Every line that holds the word "AISI" needs to be copied from the data below.
Listed records Start Marker
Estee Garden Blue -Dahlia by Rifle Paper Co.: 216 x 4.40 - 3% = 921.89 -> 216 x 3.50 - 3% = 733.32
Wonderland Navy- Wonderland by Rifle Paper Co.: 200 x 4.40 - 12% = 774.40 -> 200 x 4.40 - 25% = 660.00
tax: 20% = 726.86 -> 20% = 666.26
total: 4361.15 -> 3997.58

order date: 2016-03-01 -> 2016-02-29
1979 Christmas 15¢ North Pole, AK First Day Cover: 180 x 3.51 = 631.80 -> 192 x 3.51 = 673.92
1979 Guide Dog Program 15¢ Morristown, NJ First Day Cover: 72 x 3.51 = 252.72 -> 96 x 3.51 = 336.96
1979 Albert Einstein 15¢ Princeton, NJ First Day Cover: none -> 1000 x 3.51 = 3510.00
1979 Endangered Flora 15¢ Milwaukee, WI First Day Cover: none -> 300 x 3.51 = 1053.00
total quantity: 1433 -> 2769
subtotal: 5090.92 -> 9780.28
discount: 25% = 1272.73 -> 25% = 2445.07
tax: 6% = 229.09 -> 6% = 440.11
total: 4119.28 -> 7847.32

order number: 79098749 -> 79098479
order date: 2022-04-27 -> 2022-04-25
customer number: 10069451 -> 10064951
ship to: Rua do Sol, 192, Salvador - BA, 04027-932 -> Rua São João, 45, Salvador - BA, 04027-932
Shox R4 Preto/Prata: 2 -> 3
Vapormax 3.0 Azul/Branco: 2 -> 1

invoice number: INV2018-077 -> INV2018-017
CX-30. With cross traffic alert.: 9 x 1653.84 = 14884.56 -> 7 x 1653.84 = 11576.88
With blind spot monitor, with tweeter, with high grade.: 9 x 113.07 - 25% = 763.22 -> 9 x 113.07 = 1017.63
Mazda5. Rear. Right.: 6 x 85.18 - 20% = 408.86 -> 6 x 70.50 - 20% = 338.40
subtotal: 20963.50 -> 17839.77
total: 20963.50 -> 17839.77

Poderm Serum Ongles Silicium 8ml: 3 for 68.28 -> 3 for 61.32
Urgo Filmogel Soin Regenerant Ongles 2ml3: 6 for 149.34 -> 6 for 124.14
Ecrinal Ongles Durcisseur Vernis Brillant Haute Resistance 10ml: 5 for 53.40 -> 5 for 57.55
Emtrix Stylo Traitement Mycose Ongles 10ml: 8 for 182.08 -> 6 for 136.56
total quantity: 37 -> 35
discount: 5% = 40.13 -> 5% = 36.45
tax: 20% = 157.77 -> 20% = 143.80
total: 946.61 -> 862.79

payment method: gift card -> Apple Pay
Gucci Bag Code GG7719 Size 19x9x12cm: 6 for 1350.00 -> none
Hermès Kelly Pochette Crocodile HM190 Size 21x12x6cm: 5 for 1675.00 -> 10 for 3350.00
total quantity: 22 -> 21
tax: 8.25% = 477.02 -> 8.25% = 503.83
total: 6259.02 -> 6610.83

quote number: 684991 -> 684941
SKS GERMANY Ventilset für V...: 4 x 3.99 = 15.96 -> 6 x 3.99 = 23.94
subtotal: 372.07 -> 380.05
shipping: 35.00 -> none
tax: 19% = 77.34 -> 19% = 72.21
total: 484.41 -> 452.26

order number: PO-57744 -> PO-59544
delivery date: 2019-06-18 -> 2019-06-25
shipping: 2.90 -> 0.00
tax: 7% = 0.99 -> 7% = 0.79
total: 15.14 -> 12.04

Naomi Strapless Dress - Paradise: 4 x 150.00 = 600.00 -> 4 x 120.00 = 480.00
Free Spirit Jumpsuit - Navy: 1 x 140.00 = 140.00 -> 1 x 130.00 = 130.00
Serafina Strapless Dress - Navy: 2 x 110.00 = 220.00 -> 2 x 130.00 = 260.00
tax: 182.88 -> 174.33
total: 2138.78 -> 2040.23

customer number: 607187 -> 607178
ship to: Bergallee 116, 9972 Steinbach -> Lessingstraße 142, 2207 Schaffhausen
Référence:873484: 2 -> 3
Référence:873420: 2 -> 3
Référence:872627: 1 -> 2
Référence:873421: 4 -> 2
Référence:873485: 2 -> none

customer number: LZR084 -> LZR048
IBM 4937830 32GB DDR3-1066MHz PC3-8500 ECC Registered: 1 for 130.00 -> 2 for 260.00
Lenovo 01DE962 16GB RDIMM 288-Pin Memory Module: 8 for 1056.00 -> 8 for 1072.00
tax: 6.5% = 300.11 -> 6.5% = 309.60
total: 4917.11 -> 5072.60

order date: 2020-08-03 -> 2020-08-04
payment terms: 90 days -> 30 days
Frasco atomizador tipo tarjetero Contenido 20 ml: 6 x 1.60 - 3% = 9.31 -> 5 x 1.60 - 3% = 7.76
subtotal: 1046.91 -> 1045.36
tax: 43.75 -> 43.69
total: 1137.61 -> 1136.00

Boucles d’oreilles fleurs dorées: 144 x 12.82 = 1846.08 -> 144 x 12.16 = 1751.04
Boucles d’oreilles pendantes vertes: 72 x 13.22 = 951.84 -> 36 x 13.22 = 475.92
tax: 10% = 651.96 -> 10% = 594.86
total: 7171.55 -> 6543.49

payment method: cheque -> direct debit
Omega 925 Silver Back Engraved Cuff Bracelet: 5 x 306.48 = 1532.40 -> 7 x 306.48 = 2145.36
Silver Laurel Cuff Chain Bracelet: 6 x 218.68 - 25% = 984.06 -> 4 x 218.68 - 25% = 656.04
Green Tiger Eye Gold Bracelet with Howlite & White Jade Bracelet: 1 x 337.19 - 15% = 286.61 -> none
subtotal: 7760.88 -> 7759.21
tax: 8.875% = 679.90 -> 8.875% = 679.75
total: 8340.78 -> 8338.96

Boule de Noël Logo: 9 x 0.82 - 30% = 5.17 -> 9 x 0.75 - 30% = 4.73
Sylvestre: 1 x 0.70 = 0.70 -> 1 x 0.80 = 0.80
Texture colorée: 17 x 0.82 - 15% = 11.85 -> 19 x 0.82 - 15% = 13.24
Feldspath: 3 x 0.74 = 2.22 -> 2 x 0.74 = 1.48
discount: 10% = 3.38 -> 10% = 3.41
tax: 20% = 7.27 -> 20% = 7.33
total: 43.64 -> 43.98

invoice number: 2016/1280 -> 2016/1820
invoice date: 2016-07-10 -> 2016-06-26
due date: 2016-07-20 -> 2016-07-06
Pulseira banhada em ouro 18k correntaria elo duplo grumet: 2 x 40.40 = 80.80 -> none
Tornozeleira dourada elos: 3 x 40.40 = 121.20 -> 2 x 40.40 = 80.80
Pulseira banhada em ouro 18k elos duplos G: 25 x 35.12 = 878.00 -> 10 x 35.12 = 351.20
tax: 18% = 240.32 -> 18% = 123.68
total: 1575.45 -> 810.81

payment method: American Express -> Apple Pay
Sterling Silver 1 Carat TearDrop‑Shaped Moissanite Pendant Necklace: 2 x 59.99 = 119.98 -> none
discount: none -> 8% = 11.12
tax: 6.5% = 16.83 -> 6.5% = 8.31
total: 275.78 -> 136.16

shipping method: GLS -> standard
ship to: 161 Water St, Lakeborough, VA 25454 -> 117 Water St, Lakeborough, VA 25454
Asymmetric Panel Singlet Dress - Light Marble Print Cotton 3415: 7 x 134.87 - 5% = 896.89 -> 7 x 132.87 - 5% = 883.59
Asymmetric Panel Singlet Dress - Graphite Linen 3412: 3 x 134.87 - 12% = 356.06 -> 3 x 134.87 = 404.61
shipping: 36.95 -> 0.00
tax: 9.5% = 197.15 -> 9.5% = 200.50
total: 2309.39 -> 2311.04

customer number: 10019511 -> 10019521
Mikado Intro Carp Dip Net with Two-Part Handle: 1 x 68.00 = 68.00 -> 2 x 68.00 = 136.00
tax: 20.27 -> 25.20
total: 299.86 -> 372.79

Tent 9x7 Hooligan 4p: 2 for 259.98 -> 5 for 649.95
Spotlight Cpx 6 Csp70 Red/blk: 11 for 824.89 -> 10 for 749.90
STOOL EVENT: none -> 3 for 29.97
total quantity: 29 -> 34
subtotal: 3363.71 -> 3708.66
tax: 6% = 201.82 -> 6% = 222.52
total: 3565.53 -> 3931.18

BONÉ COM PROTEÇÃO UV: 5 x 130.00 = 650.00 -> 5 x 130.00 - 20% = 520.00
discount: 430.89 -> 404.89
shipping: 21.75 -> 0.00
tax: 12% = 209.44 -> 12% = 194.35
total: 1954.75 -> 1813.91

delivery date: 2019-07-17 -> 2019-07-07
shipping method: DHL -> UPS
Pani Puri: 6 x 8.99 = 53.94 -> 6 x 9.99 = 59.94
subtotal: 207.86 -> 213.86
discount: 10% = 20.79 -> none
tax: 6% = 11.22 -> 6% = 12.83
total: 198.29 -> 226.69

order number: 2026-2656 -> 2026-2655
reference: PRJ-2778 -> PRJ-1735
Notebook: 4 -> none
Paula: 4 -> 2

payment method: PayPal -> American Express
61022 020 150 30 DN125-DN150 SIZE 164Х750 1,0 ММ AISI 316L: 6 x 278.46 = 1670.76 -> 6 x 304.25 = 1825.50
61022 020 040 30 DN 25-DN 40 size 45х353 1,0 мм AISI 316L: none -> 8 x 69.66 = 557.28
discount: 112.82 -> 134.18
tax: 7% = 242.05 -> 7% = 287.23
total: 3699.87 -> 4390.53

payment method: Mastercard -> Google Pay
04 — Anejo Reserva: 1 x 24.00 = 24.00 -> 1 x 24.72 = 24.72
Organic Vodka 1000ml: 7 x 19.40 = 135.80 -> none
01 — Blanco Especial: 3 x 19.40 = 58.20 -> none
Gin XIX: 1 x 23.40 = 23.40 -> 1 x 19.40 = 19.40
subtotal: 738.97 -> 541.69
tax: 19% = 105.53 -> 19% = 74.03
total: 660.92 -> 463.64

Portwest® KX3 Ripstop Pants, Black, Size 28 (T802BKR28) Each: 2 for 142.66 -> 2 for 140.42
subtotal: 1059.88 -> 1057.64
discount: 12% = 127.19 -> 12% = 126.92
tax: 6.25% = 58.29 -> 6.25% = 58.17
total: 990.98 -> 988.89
Listed records End Marker
• _Task answer_:
61022 020 150 30 DN125-DN150 SIZE 164Х750 1,0 ММ AISI 316L: 6 x 278.46 = 1670.76 -> 6 x 304.25 = 1825.50
61022 020 040 30 DN 25-DN 40 size 45х353 1,0 мм AISI 316L: none -> 8 x 69.66 = 557.28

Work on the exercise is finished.